■ **Your goal**
Please copy every line of the records below that holds the word "formula".

[Data under study Boundary: Start]

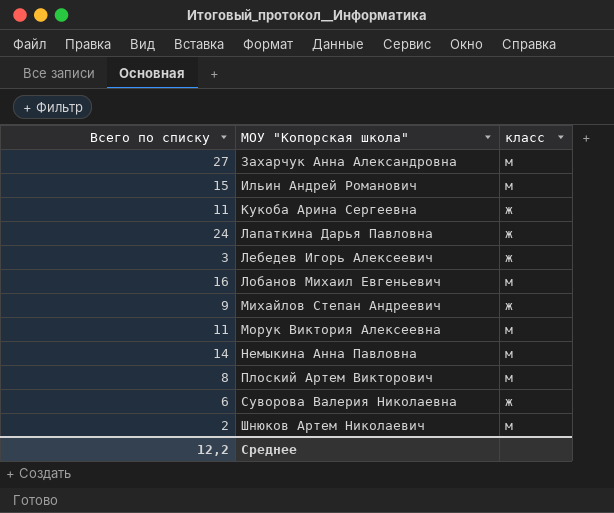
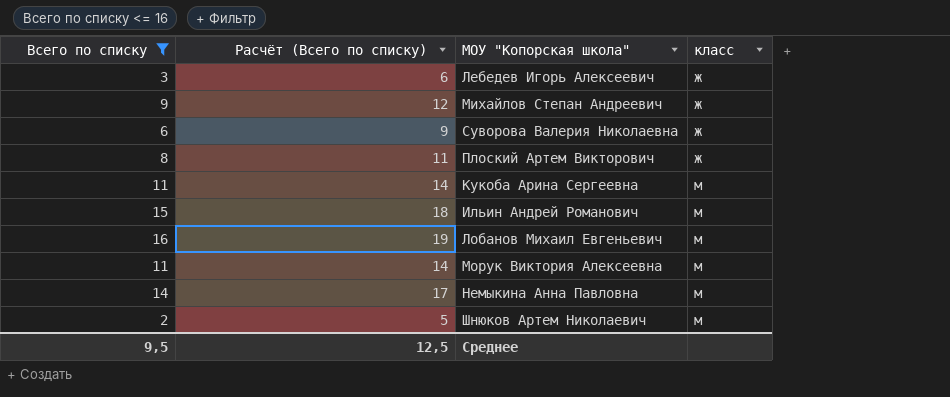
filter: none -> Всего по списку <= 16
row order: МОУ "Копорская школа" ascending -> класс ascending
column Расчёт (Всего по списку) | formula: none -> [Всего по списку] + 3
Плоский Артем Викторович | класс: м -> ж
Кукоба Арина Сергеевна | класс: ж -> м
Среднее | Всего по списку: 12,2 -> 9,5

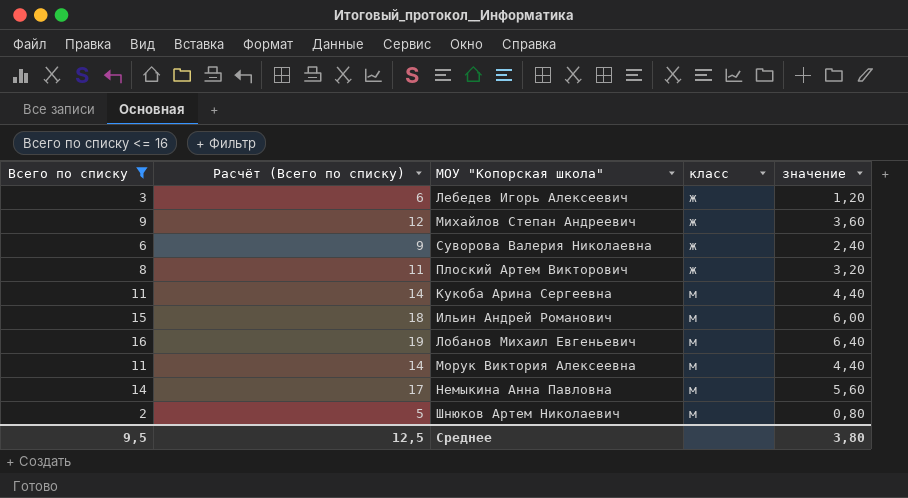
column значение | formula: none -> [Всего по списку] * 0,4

[Data under study Boundary: End]

■ **Answer section**
column Расчёт (Всего по списку) | formula: none -> [Всего по списку] + 3
column значение | formula: none -> [Всего по списку] * 0,4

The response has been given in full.